* [PROBLEM REQUIREMENTS]: Would you filter these records and copy every line that has the word "justify"?

[RECORD EXCERPTS — start]

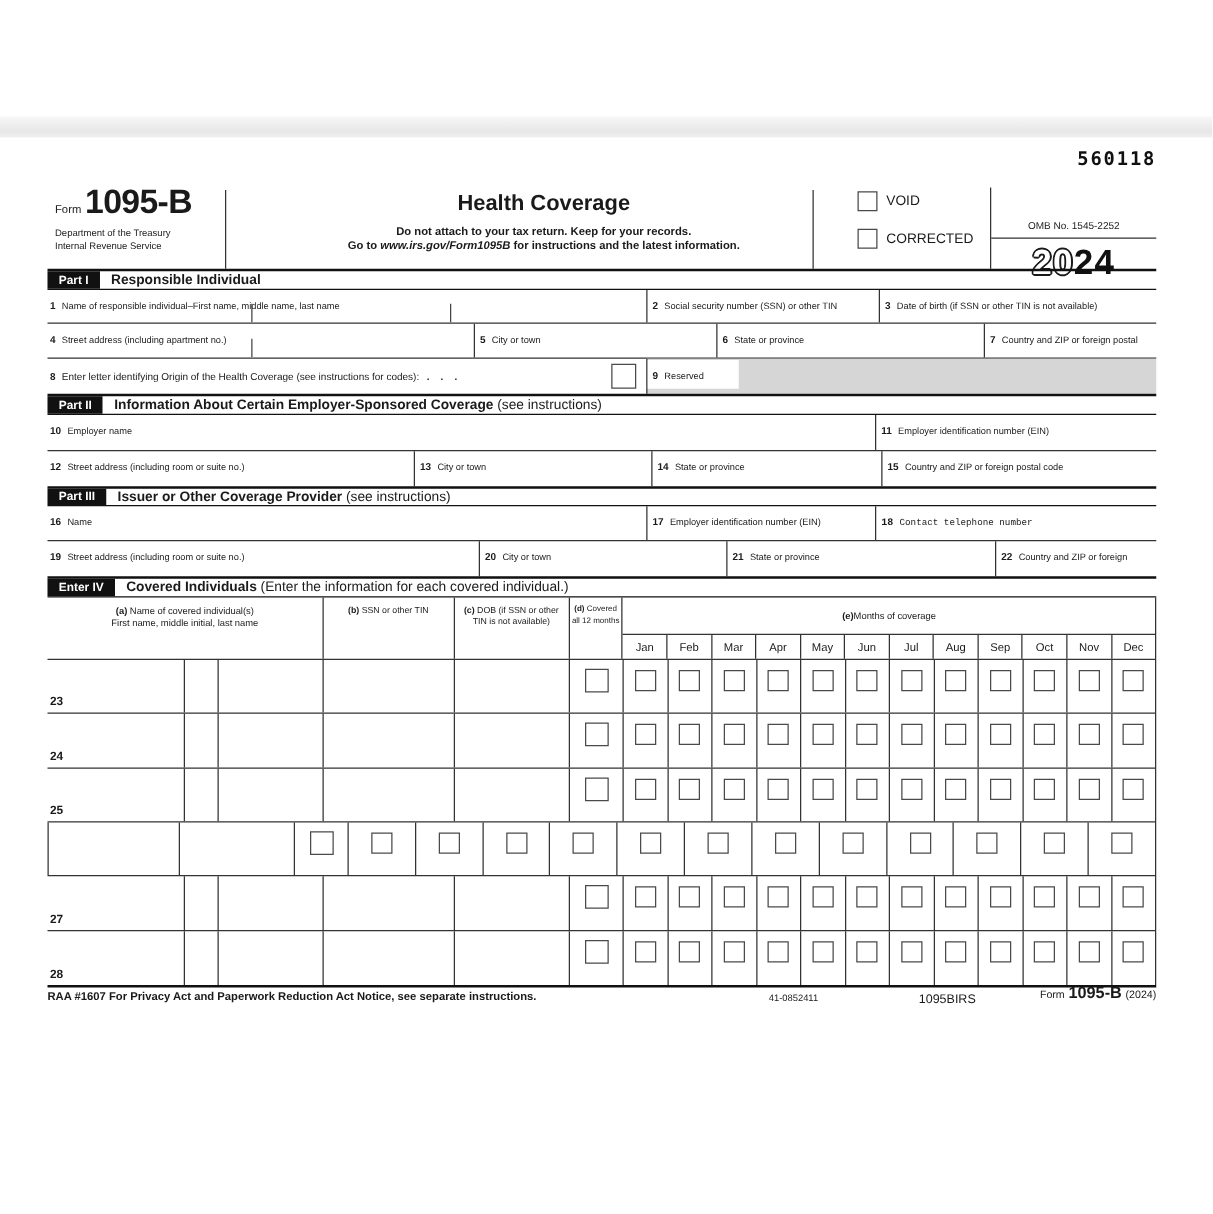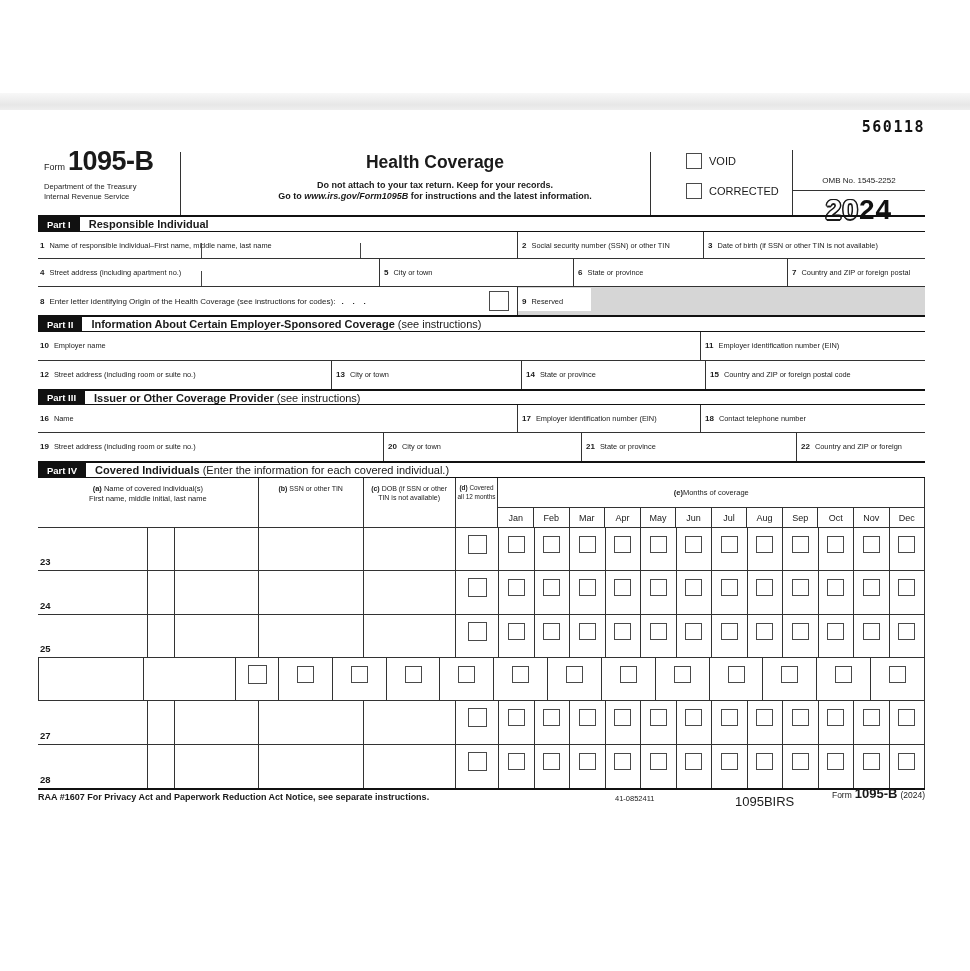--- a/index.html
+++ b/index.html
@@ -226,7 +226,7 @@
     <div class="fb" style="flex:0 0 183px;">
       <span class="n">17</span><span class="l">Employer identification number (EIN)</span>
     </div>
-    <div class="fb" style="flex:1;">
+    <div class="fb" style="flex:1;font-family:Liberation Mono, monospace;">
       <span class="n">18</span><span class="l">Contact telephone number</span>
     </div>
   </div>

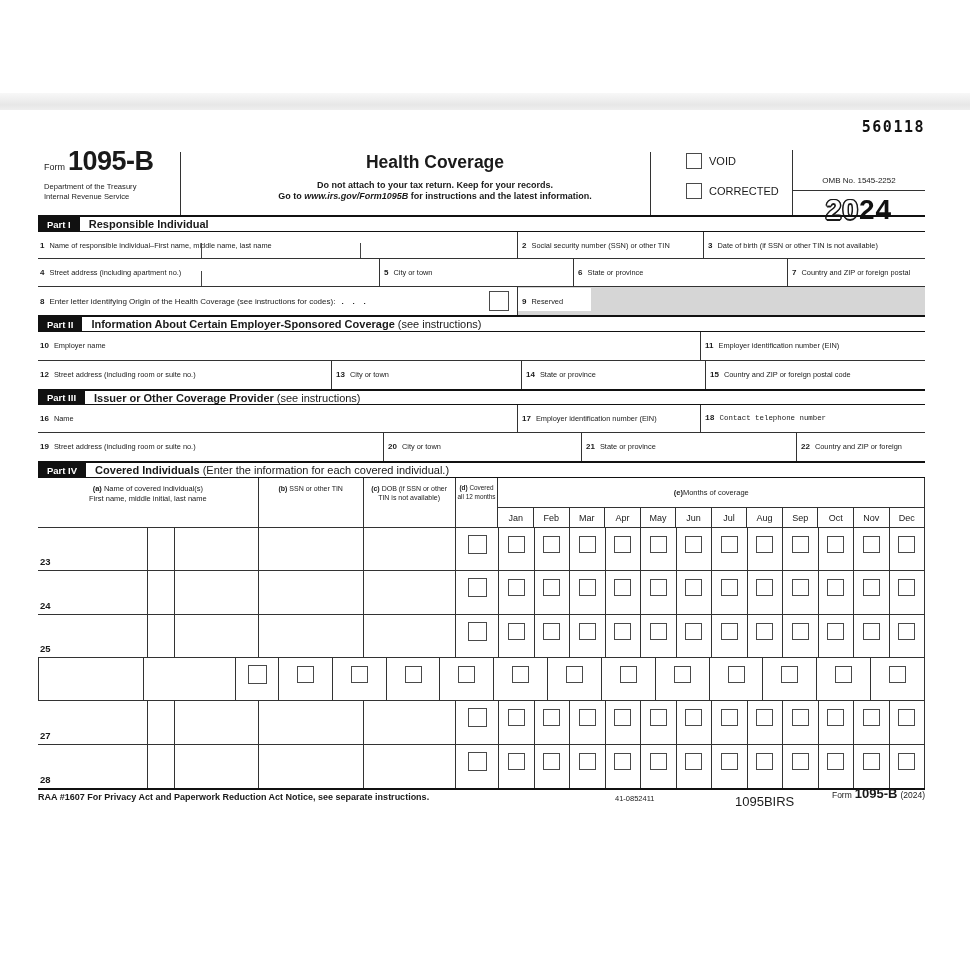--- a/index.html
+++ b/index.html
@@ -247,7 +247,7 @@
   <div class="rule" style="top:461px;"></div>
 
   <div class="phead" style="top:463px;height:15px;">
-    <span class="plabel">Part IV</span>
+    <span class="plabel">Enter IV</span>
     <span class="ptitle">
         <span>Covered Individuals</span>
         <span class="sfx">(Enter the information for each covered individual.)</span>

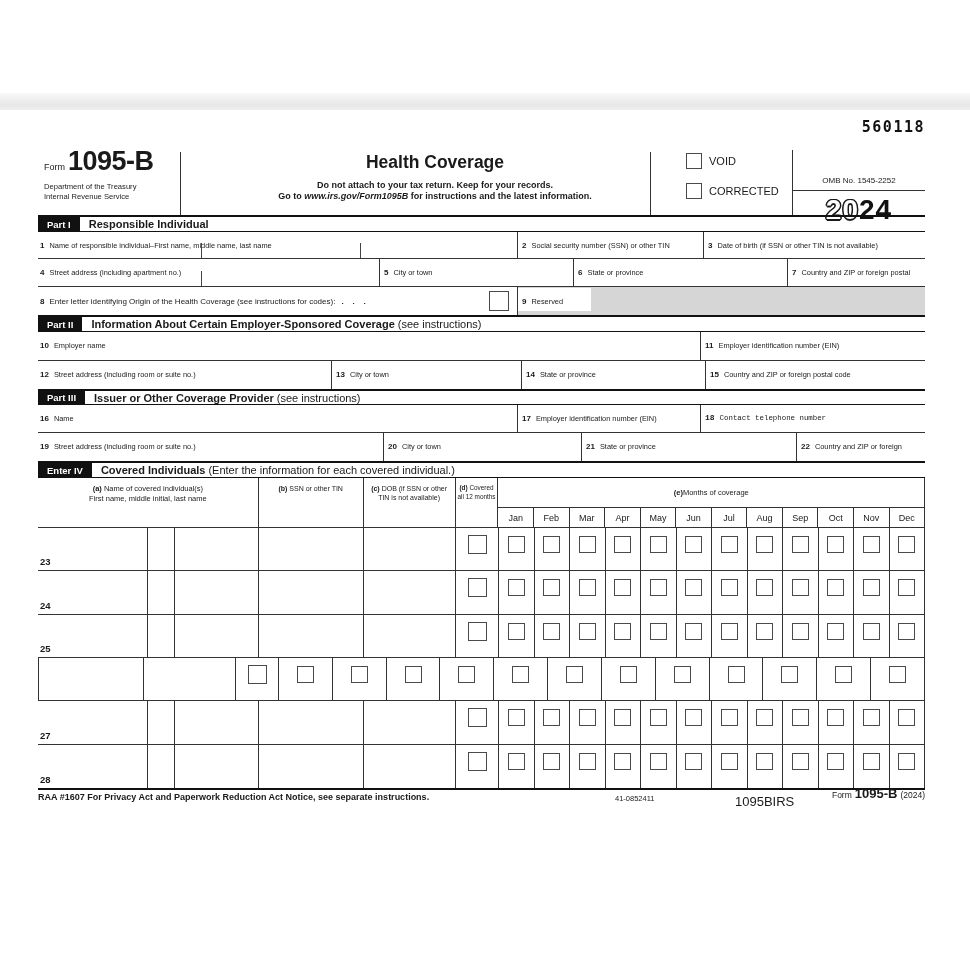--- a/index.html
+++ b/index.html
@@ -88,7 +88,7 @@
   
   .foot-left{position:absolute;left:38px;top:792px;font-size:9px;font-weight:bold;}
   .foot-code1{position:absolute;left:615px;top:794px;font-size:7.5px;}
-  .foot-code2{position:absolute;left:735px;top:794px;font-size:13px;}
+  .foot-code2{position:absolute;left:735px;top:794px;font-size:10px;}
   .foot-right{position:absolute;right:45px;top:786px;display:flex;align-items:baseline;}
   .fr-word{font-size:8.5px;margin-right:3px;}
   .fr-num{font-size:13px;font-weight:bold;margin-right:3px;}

[RECORD EXCERPTS — finish]
[RECORD EXCERPTS — start]

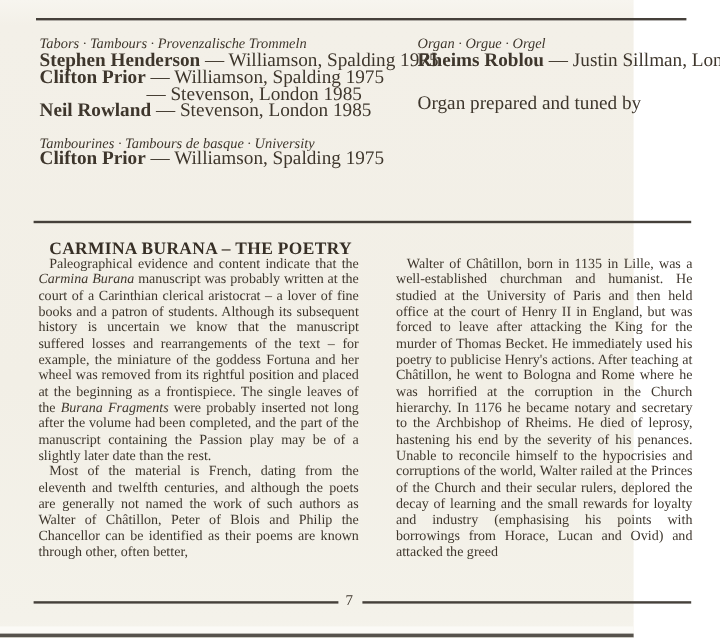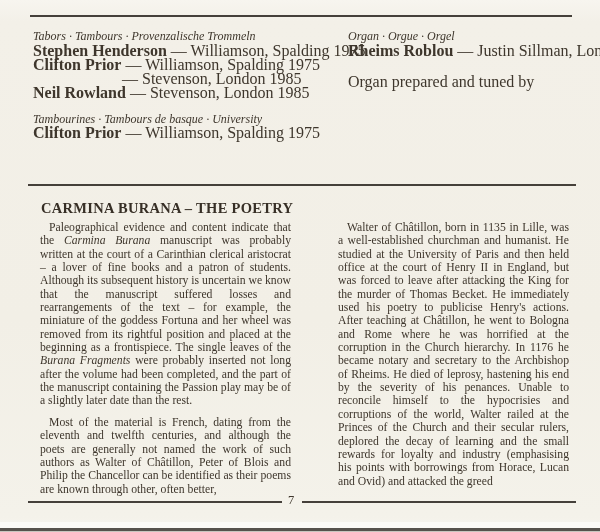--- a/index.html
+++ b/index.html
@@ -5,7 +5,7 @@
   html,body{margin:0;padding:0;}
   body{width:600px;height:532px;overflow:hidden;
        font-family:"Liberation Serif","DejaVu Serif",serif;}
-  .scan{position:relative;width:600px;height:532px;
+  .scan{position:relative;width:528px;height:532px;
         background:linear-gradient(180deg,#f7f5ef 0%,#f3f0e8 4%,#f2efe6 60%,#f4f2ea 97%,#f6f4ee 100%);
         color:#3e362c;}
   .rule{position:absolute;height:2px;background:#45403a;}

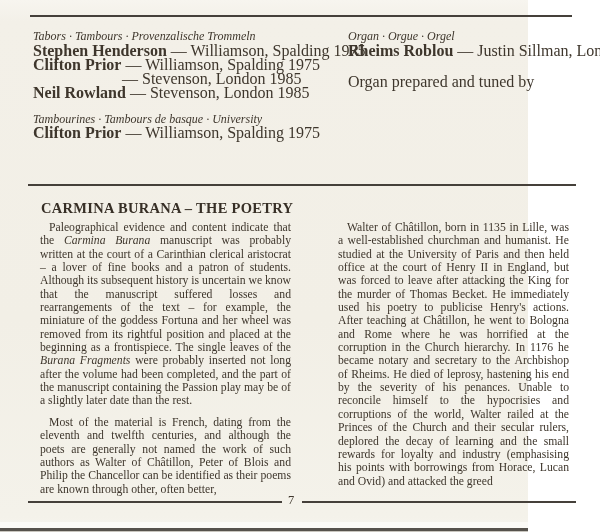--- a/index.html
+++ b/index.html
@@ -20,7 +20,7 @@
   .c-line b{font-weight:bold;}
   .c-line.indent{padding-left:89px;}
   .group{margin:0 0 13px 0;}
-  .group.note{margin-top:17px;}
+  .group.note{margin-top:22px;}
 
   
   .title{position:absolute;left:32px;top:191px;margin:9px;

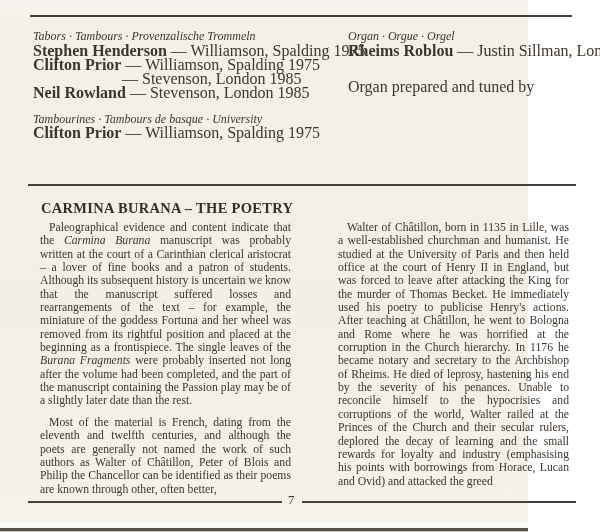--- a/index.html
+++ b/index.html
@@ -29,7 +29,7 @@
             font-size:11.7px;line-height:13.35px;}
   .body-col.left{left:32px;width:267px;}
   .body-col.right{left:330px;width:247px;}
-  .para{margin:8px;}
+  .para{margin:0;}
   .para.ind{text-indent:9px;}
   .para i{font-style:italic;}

[RECORD EXCERPTS — finish]
[RECORD EXCERPTS — start]

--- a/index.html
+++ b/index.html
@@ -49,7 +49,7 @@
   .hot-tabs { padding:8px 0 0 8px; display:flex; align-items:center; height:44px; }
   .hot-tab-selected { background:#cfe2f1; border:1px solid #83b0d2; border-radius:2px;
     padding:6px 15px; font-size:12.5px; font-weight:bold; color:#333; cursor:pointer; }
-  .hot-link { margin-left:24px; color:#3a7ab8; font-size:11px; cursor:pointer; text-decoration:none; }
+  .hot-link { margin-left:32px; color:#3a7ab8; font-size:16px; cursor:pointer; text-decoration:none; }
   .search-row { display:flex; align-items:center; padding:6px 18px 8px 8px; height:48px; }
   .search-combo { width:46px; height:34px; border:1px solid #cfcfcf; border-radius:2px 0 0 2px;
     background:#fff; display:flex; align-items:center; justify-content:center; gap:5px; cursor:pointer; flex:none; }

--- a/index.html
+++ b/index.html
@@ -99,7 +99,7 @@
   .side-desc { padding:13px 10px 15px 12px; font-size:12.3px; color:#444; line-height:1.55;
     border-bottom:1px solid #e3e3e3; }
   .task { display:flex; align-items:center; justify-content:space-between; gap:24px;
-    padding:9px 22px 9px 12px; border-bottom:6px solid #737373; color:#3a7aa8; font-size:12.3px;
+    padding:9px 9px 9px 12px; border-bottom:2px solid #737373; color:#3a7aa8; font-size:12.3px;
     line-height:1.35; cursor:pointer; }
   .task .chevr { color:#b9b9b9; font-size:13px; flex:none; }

[RECORD EXCERPTS — finish]

* [RESPONSE AREA]:
     background:#fff; display:flex; align-items:center; justify-content:center; gap:5px; cursor:pointer; flex:none; }
   .task { display:flex; align-items:center; justify-content:space-between; gap:24px;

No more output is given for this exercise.